Elminster suspiró y siguió adelante. Los pies empezaban a dolerle tanto —un dolor agudo en los huesos que lo hacía sentirse enfermo— que dicho malestar eclipsaba el omnipresente aguijonazo de las ampollas reventadas y la piel en carne viva. Sus botas tampoco estaban en buenas condiciones. En los relatos, los héroes llegaban allí donde tenía lugar la acción sin retrasos ni apuros; ¡y, si él era un Elegido de Mystra, sin duda cumplía todos los requisitos para ser un héroe!

¿Por qué todo esto no podía resultar
más
sencillo? Exhaló un nuevo suspiro. A medida que el bosque se espesaba a su alrededor, un paso tras otro fatigoso paso, las raíces cubiertas de hongos emergían del suelo por doquier a modo de paredes retorcidas, y la luz del sol resultaba más escasa. Los ciervos empezaban a dejarse ver con regularidad ahora y alzaban la cabeza para observarlo con desconfianza desde la distancia; al mismo tiempo, el susurro de las hojas y el batir de alas entre las sempiternas sombras a su alrededor le indicaron que otros animales comenzaban a abundar también por allí.

El joven mago esquivaba la mayoría de los tocones, arbustos y enredaderas, por temor a los peligros que pudieran acechar tras ellos; puesto que no deseaba ser cazado por nada hambriento y capaz de rastrearlo, hacía tiempo que había lanzado un hechizo que le permitía caminar por el aire a un palmo del suelo más o menos. Para no dejar huellas de su paso, avanzaba siempre por donde los nudosos gigantes del bosque asfixiaban pimpollos y matorrales de espinos, de forma que el camino quedaba relativamente despejado. Caminaba a buen ritmo, y cuando se fatigaba descansaba bajo la forma de una nube de bruma, suspendido de las ramas altas durante la noche. Por supuesto, algo o alguien lo seguía.

Algo demasiado cauto o astuto para dejarse ver. En una ocasión, el joven mago incluso se ocultó tras un hechizo de invisibilidad y volvió sobre sus pasos. Encontró las huellas de su perseguidor que se desviaban bruscamente para morir en un arroyo. Lo que consiguió averiguar el último príncipe de Athalantar fue que lo seguía un humano... u otra criatura semejante que llevaba botas de suela recia. Y andaba sobre dos pies.

Así pues, Elminster se había limitado a encogerse de hombros y a seguir su camino, rumbo a las fabulosas Torres del Canto. Los elfos no permitían que ningún humano contemplara su gran ciudad y conservara la vida, pero una diosa había ordenado a El que fuera allí, como primer servicio en su honor. Si los elfos no lo aprobaban, por aferrarse con ferocidad a su intimidad, sería una lástima.
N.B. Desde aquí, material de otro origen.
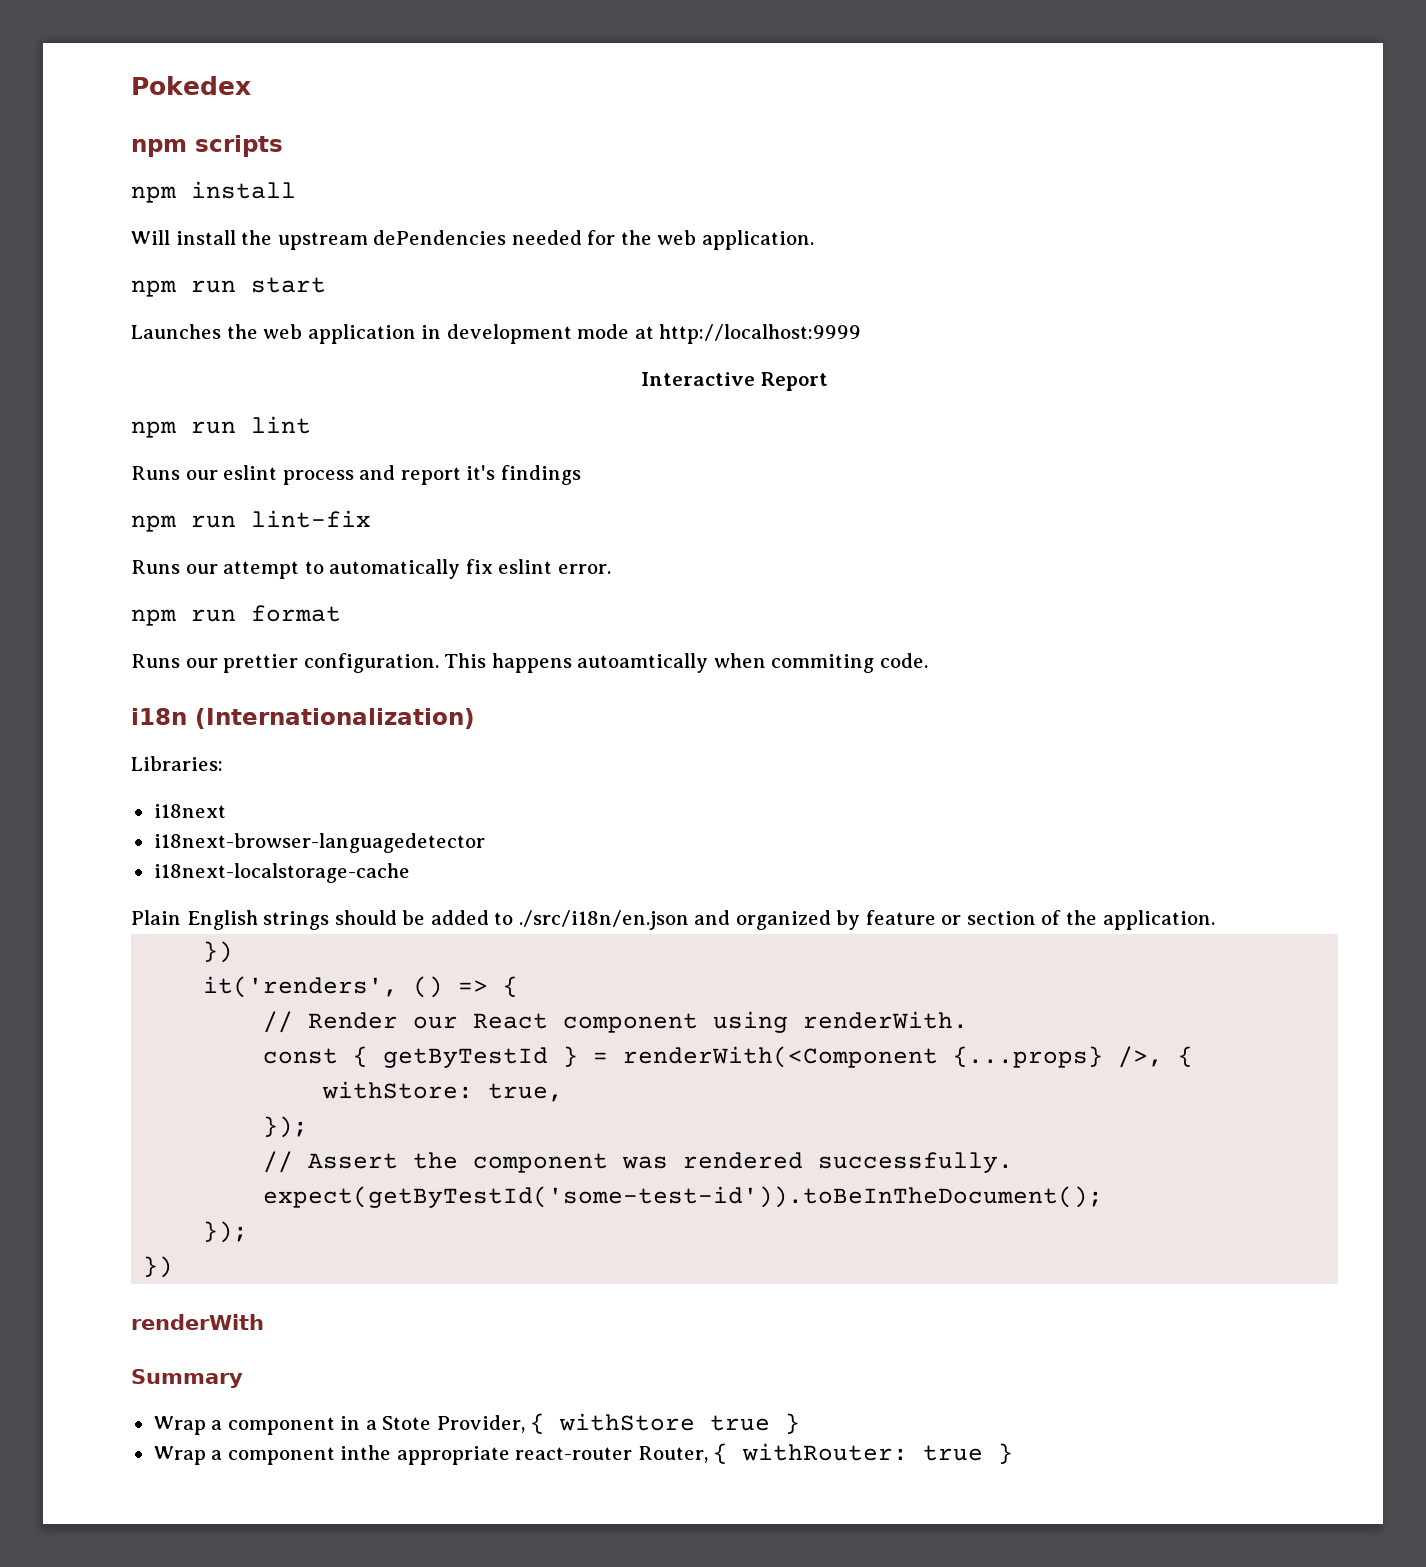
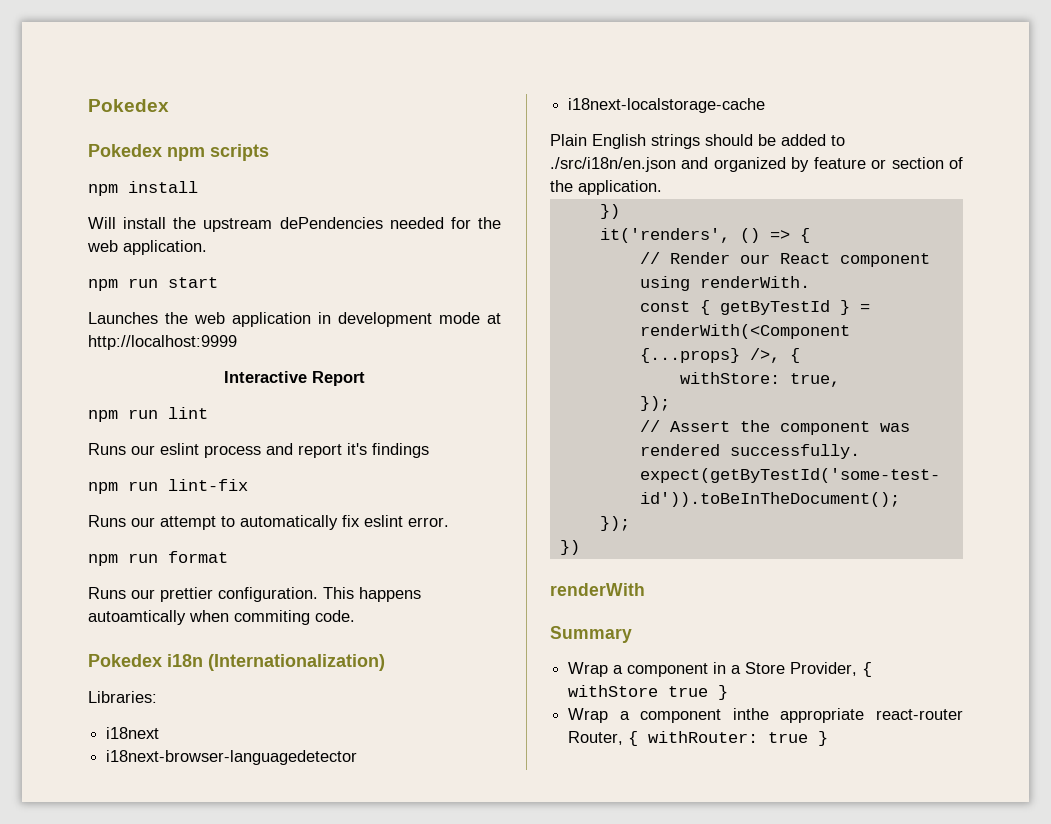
(251, 85) none -> [88,144,162,157] Pokedex
(928, 660) none -> [88,654,162,667] Pokedex
[382,1416,432,1430] Stote -> [745,662,786,674] Store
Una lástima para él, si su vigilancia o sus hechizos le fallaban. Ya se había producido un estallido de luz azulada un anochecer, a cierta distancia a su izquierda, cuando un hechizo trampa había acabado con la vida de un oso-búho. Elminster confiaba en que aquella clase de magia fuera muy específica en sus blancos... y no funcionara con humanos que utilizaran conjuros para mantenerse por encima del suelo.

Una cosa resultaba cada vez más evidente, ahora: ni siquiera los elfos con mayor interés por mostrarse amistosos —si es que los había en Cormanthor— se mostrarían dispuestos a recibir con sonrisas a un intruso humano si este solitario visitante portaba un cetro de poder robado de una tumba elfa.